Admin -> Connections -> postgres_default  
# adjust login, password
Data Profiling->Ad Hoc Query-> postgres_default

select * from dag_run;

via PostgreConnection

    clear_xcom = PostgresOperator(
        task_id='clear_xcom',
        provide_context=True,
        postgres_conn_id='airflow-postgres',
        trigger_rule="all_done",
        sql="delete from xcom where dag_id LIKE 'my_dag%'",
        dag=dag)

REST API

trigger DAG - python

import urllib2
import json

AIRFLOW_URL="https://airflow.local/api/experimental/dags/name_of_my_dag/dag_runs"
payload_dict = {"conf": {"dag_param_1": "test value"}}

req = urllib2.Request(AIRFLOW_URL, data=json.dumps(payload_dict))
req.add_header('Content-Type', 'application/json')
req.add_header('Cache-Control', 'no-cache')
req.get_method = lambda: "POST"
f = urllib2.urlopen(req)
print(f.read())

curl request

AIRFLOW_ENDPOINT="https://airflow.local/api/experimental"
AIRFLOW_USER=my_user
AIRFLOW_PASSWORD=my_passw

airflow test connection

curl -u $AIRFLOW_USER:$AIRFLOW_PASSWORD -X GET "$ENDPOINT/test"

airflow create dag

in case of removing dag (delete dag) - all metadata will me removed from database

REQUEST_BODY='{"conf":{"session_id": "bff2-08275862a9b0"}}'

curl --data-binary $REQUEST_BODY -H "Content-Type: application/json" \
-u $AIRFLOW_USER:$AIRFLOW_PASSWORD \
-X POST $ENDPOINT"/dags/$DAG_ID/dag_runs"
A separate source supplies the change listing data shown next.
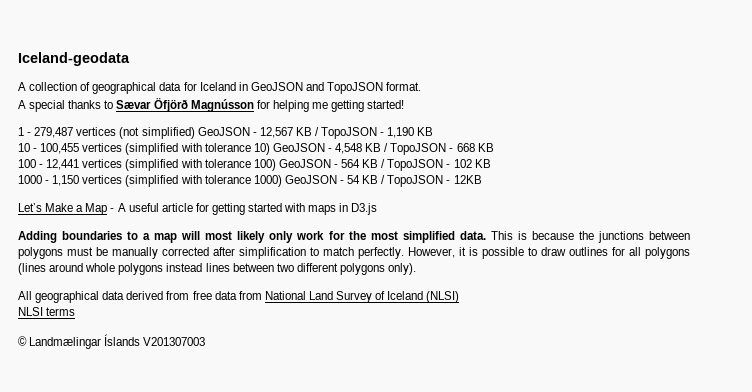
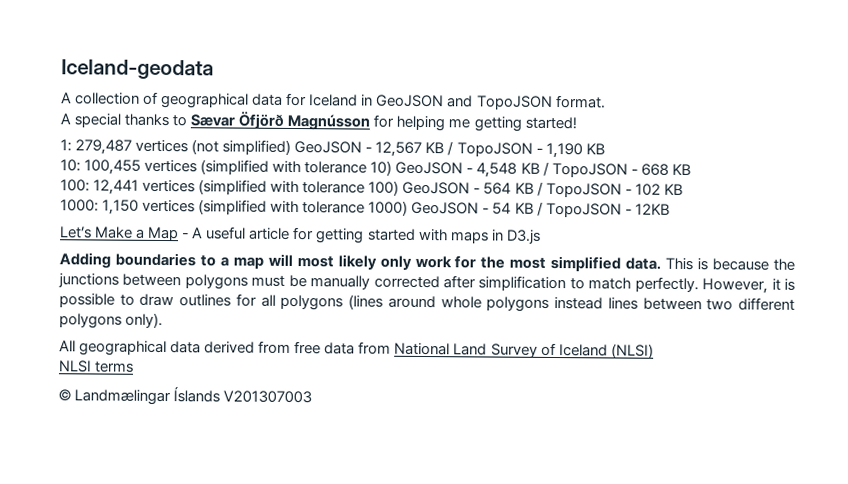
[18,127,32,136] 1 - -> [60,139,72,152] 1:
[18,143,38,152] 10 - -> [60,159,81,172] 10:
[18,159,44,168] 100 - -> [60,179,90,192] 100:
[18,175,50,184] 1000 - -> [60,199,99,212] 1000:

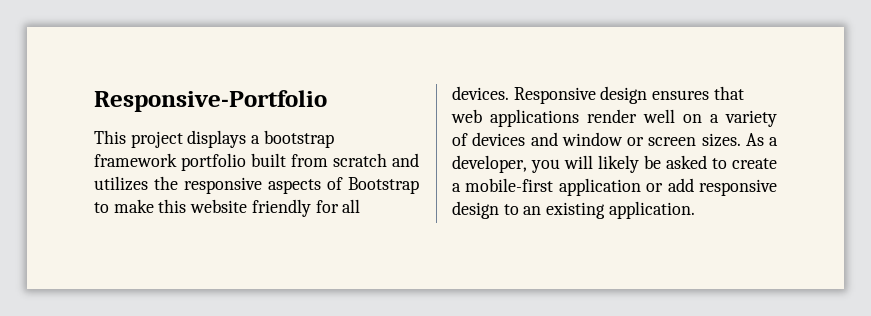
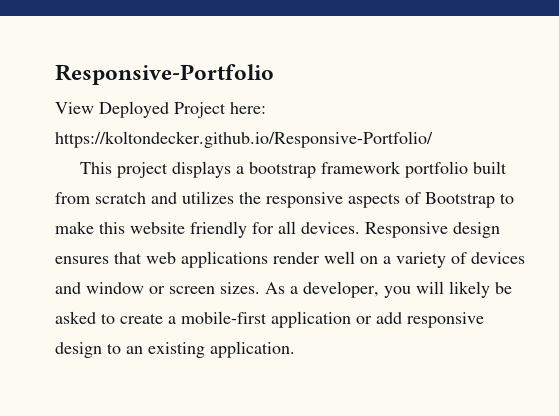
(327, 101) none -> [55,101,266,118] [55,131,433,148] // View Deployed Project here: https://koltondecker.github.io/Responsive-Portfolio/

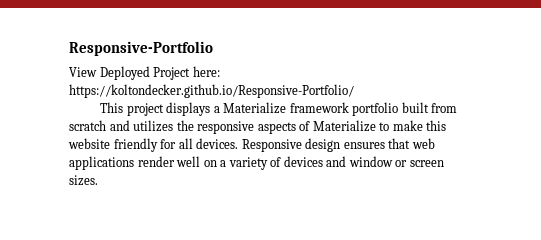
[249,162,317,178] bootstrap -> [223,102,287,114] Materialize
[425,192,495,208] Bootstrap -> [312,120,376,132] Materialize
[265,281,512,298] [55,311,484,328] [55,341,295,358] As a developer, you will likely be asked to create a mobile-first application or add responsive design to an existing application. -> (98, 180) none

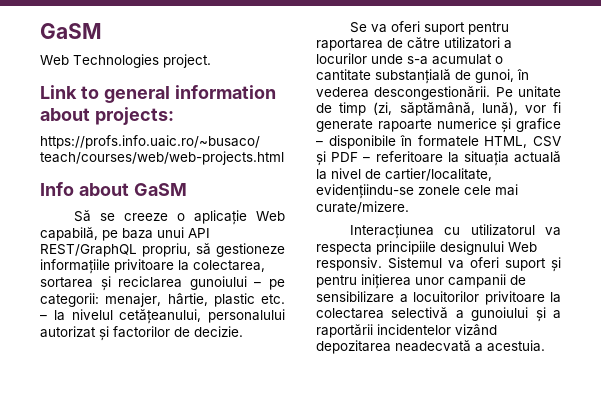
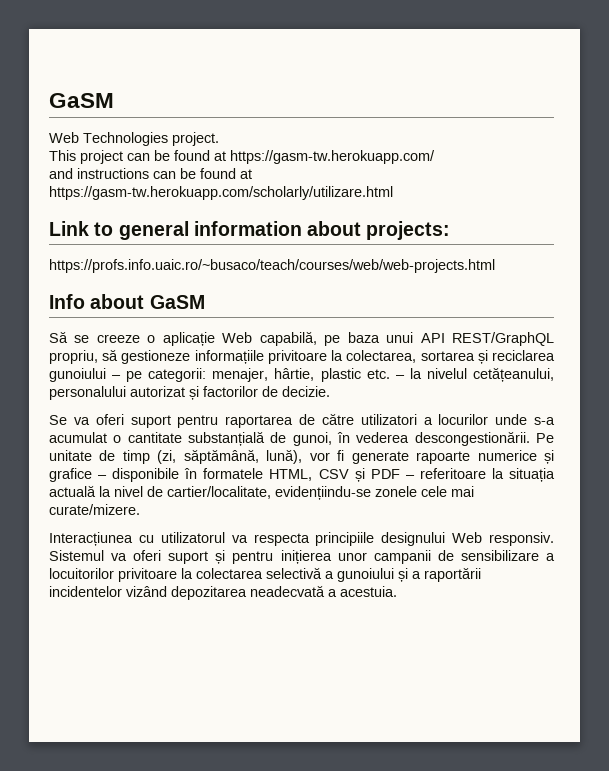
(211, 61) none -> [49,150,435,164] [49,168,252,179] [49,186,393,200] // This project can be found at https://gasm-tw.herokuapp.com/ // and instructions can be found at https://gasm-tw.herokuapp.com/scholarly/utilizare.html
airlfow check dag execution

curl -X GET -u $AIRFLOW_USER:$AIRFLOW_PASSWORD "$AIRFLOW_ENDPOINT/dags/$DAG_ID/dag_runs" | jq '.[] | if .state=="running" then . else empty end'

airflow get dag task

curl -u $AIRFLOW_USER:$AIRFLOW_PASSWORD -X GET $AIRFLOW_ENDPOINT"/dags/$DAG_ID/dag_runs/$DATE_DAG_EXEC/tasks/$TASK_ID"

airflow get task url

curl -u $AIRFLOW_USER:$AIRFLOW_PASSWORD -X GET "$AIRFLOW_ENDPOINT/task?dag_id=$DAG_ID&task_id=$TASK_ID&execution_date=$DATE_DAG_EXEC"

configuration

rewrite configuration with environment variables

example of overwriting configuration from config file by env-variables

[core]
airflow_home='/path/to/airflow'
dags_folder='/path/to/dags'

AIRFLOW__CORE__DAGS_FOLDER='/path/to/new-dags-folder'
AIRFLOW__CORE__AIRFLOW_HOME='/path/to/new-version-of-airflow'

multi-tasks

how to speedup airflow

# * maximum number of tasks running across an entire Airflow installation
# * number of physical python processes the scheduler can run, task (processes) that running in parallel 
# scope: Airflow
core.parallelism

# * max number of tasks that can be running per DAG (across multiple DAG runs)
# * number of tast instances that are running simultaneously per DagRun ( amount of TaskInstances inside one DagRun )
# scope: DAG.task
core.dag_concurrency

# * maximum number of active DAG runs, per DAG
# * number of DagRuns - will be concurrency in dag execution, don't use in case of dependencies of dag-runs
# scope: DAG.instance
core.max_active_runs_per_dag

# Only allow one run of this DAG to be running at any given time, default value = core.max_active_runs_per_dag
dag = DAG('my_dag_id', max_active_runs=1)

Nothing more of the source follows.